Hook, who knew upon which side his bread was buttered, agreed to bring the enslaved Ratchet to see Susan himself after Soundwave crafted a patch program that allowed the former Autobot to leave the medical complex.

Ratchet completed the scan, and looked up into Soundwave's optics.

I can't do much for her without access to humans' medical machinery. The disease is well-advanced, and her ventilation systems are almost totally compromised.

Soundwave considered. Hook: agrees?

Hook confirmed. Soundwave ignored the roil of anger from the enslaved medic.

Susan: suffering?

Ask her, the medics sent together.

"Susan: suffering?"

Susan shook her head weakly. "It's not … so bad." she said. "Like falling … slowly." She no longer had breath enough to cough.

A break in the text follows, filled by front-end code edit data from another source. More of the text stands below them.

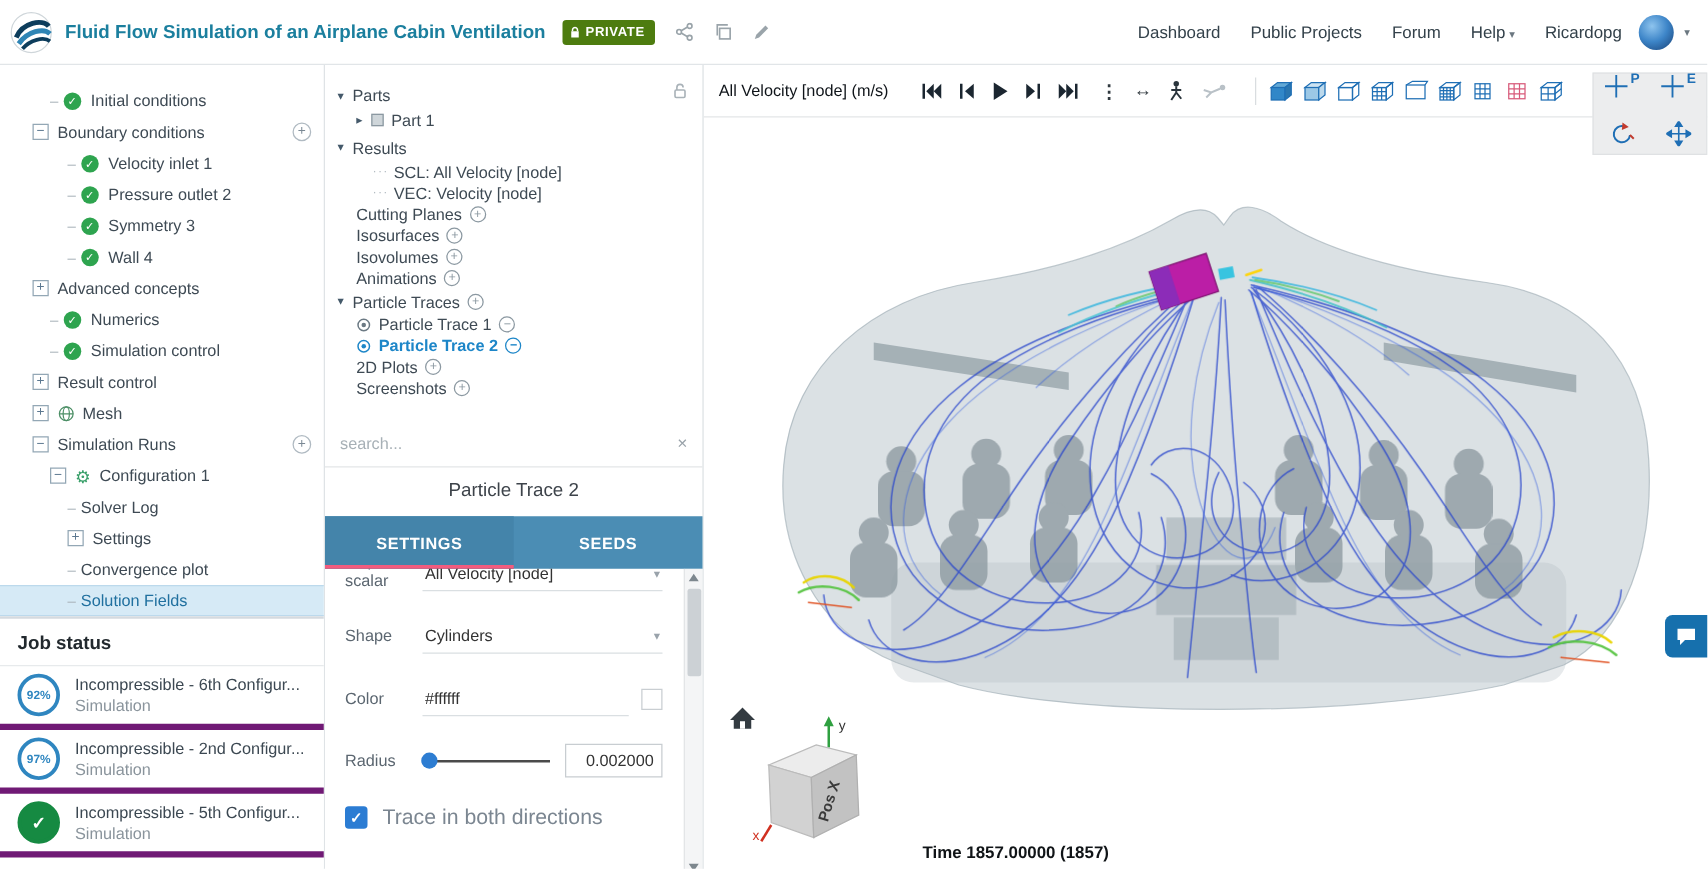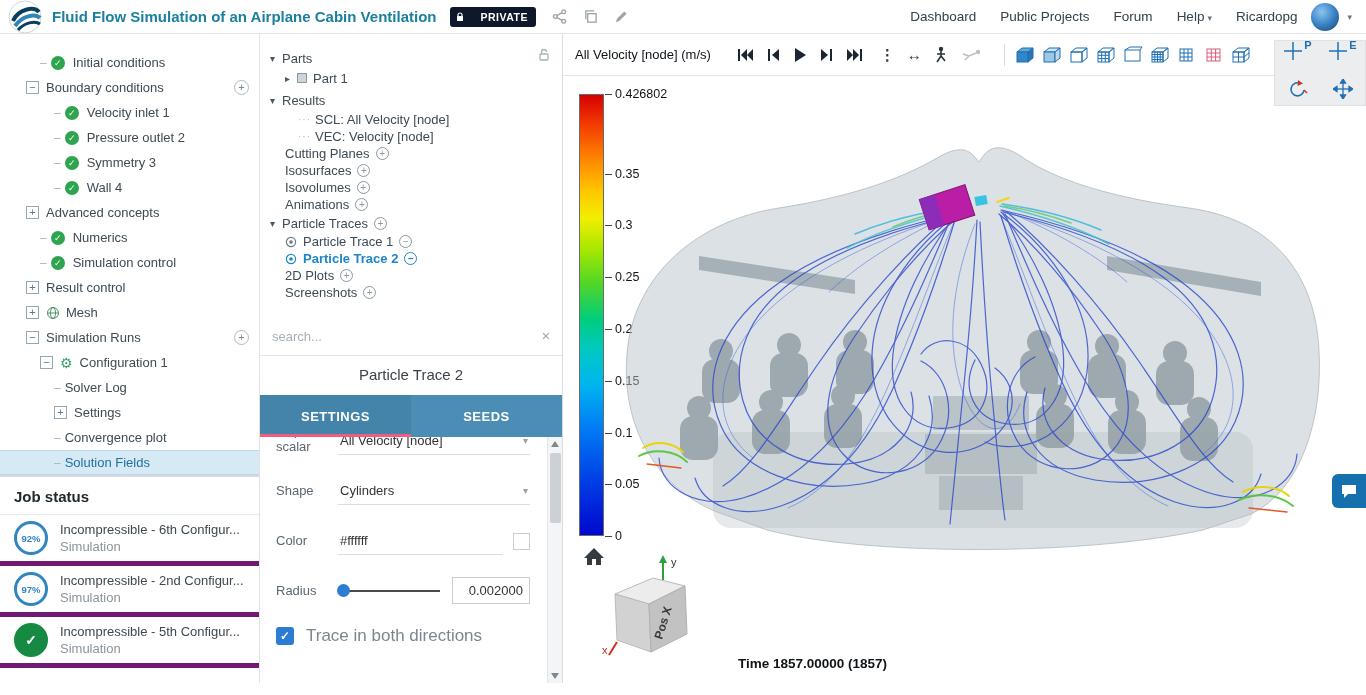--- a/index.html
+++ b/index.html
@@ -7,7 +7,7 @@
     font-family:"Liberation Sans", sans-serif; color:#3e4a54; }
 
   
-  .hdr { height:34px; display:flex; align-items:center; padding:0 14px 0 8px;
+  .hdr { height:52px; display:flex; align-items:center; padding:0 14px 0 8px;
          border-bottom:1px solid #e1e5e8; background:#fff; }
   .hdr-title { color:#1b7f9e; font-size:15px; font-weight:bold; margin:0 14px 0 10px; white-space:nowrap; }
   .badge { background:#0f172a; color:#fff; font-size:10.5px; font-weight:bold; letter-spacing:.5px;

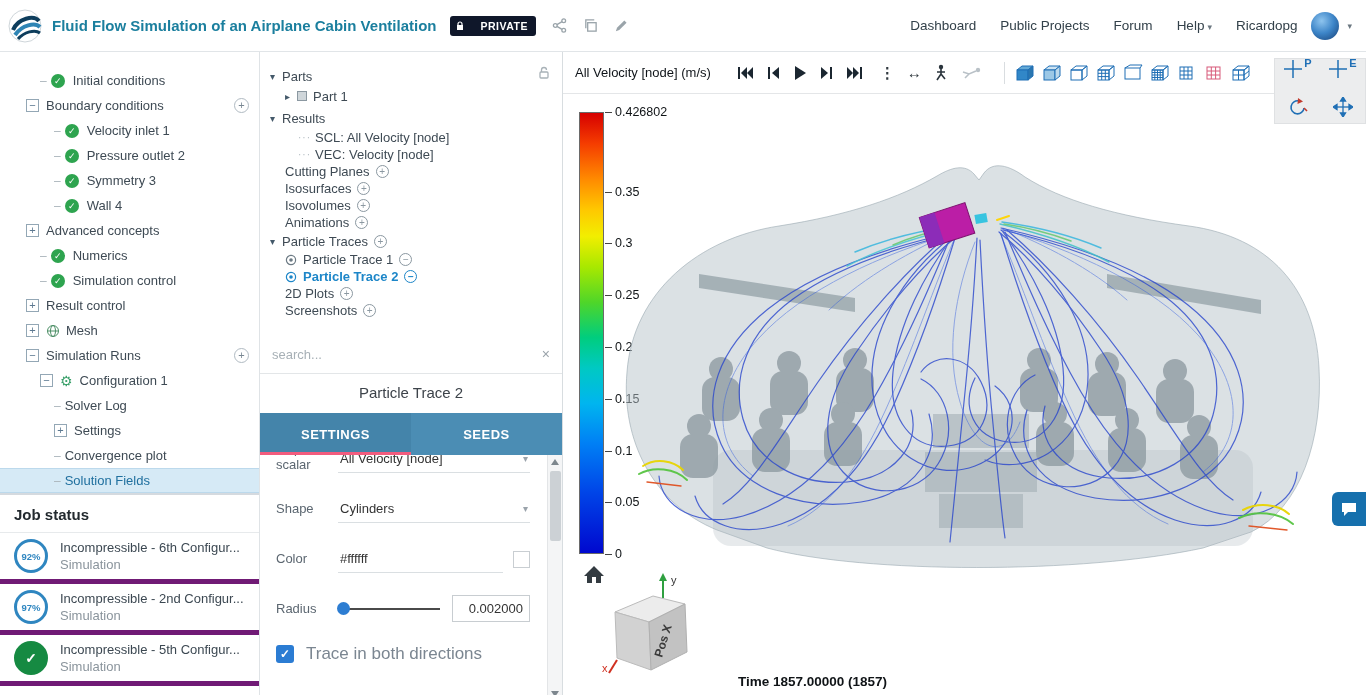--- a/index.html
+++ b/index.html
@@ -10,8 +10,8 @@
   .hdr { height:52px; display:flex; align-items:center; padding:0 14px 0 8px;
          border-bottom:1px solid #e1e5e8; background:#fff; }
   .hdr-title { color:#1b7f9e; font-size:15px; font-weight:bold; margin:0 14px 0 10px; white-space:nowrap; }
-  .badge { background:#0f172a; color:#fff; font-size:10.5px; font-weight:bold; letter-spacing:.5px;
-           border-radius:3px; padding:4px 8px 4px 6px; display:flex; align-items:center; gap:16px; }
+  .badge { background:#4d7c0f; color:#fff; font-size:10.5px; font-weight:bold; letter-spacing:.5px;
+           border-radius:3px; padding:4px 8px 4px 6px; display:flex; align-items:center; gap:4px; }
   .hicon { margin-left:16px; color:#9aa4aa; display:flex; align-items:center; cursor:pointer; }
   .hspacer { flex:1; }
   .hnav { font-size:13.5px; color:#33414a; margin-left:24px; white-space:nowrap; cursor:pointer; }

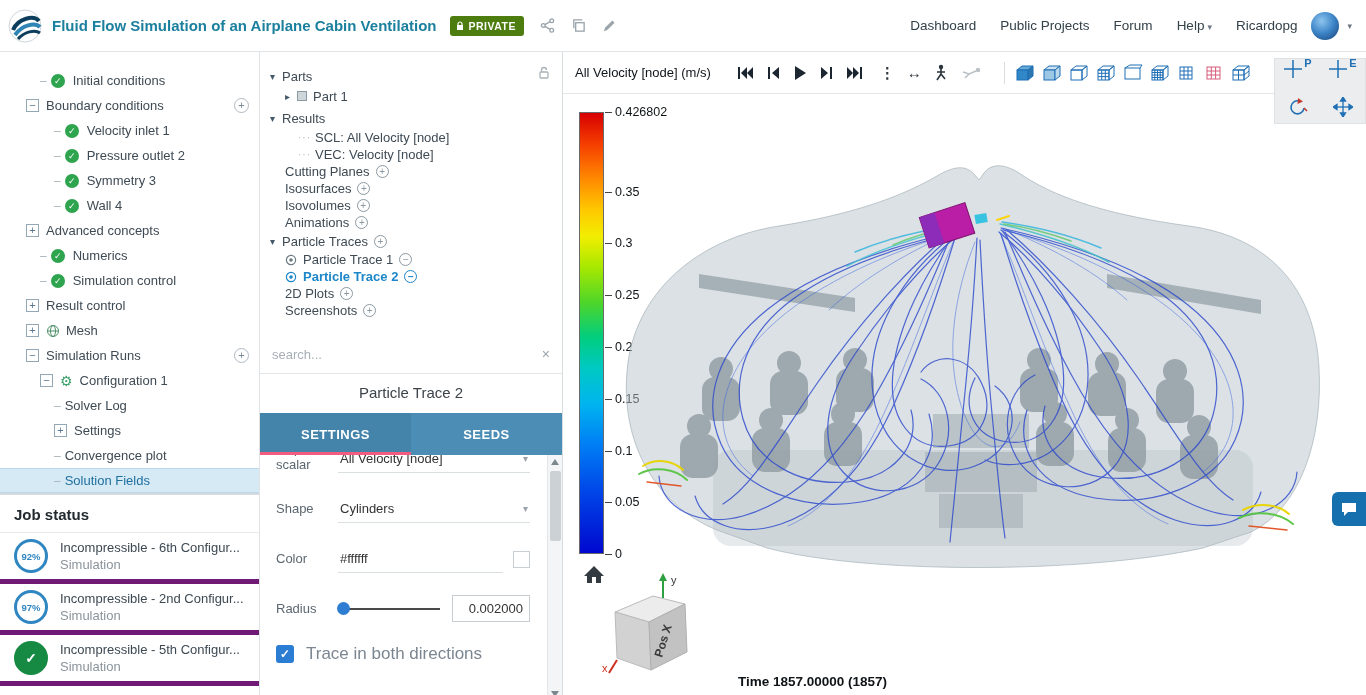--- a/index.html
+++ b/index.html
@@ -583,18 +583,6 @@
       </span>
     </div>
 
-    <div class="legend">
-      <span class="lbar"></span>
-      <span class="ltick" style="top:0%;">0.426802</span>
-      <span class="ltick" style="top:18%;">0.35</span>
-      <span class="ltick" style="top:29.7%;">0.3</span>
-      <span class="ltick" style="top:41.4%;">0.25</span>
-      <span class="ltick" style="top:53.1%;">0.2</span>
-      <span class="ltick" style="top:64.9%;">0.15</span>
-      <span class="ltick" style="top:76.6%;">0.1</span>
-      <span class="ltick" style="top:88.3%;">0.05</span>
-      <span class="ltick" style="top:100%;">0</span>
-    </div>
 
     <svg class="scene" viewBox="0 0 760 520">
       <defs>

"Susan: wishes euthanasia?"

Susan considered, and shook her head. "Outside of … feeling tired … this is not … a bad way to … die. And … I might … still recover."

Ratchet sent, That's no longer possible. He didn't say it aloud, though.


Soundwave and Jazz-and-Prowl, without discussion, began to adjust their schedules around Susan, so that one of them was always awake for her. But two weeks later, it was on Jazz' chestplate that she died.

Gently, he laid the tiny body on its bed, and once Soundwave was conscious, which didn't happen right away when the mech got up, Jazz said simply, "Master, Susan offlined."

Soundwave put down his cube of energon. "Offlining: expected. I will see her."

Jazz never knew what Soundwave thought, or felt, and this orn was no exception. The big mech looked down in silence at the body which once held a spirit whose company he had enjoyed, then, without further discussion, disposed of the mortal remains with a flash of acrid smoke.

He surprised Jazz, a few minutes later, by handing him two of the polishing cloths she had used to sleep on. "Yours: one for Jazz, one for Prowl."

The third he folded into perfect quarters, and kept on a corner of his berth for the next hundred or so vorn.


Starscream lost a great deal of money on the "human packages" he had warehoused, which Soundwave thought of as Susan's last gift to him. Jazz found him late the day he discovered this in his berth room, stroking her polishing cloth with a pensive expression on his face, and took his housekeeping duties elsewhere.


When the cassettes returned from their stay on Jupiter, after greetings and an exchange of news in a pleasant energon bar, Soundwave said, "Frenzy: stay," as the others moved off, Ravage glancing behind curiously.

Soundwave said, "Human: cannot get you one."

"Yeah, I heard about that," Frenzy said. "Too bad. -Can I have another energon?"

"Yes. Frenzy: will treat Jazz-and-Prowl better."

The new cube halfway to his intake, Frenzy said, "Why? They're just Autobot slaves! It doesn't matter how I treat them!"

But Soundwave, once Susan's master, said, "Yes: it does."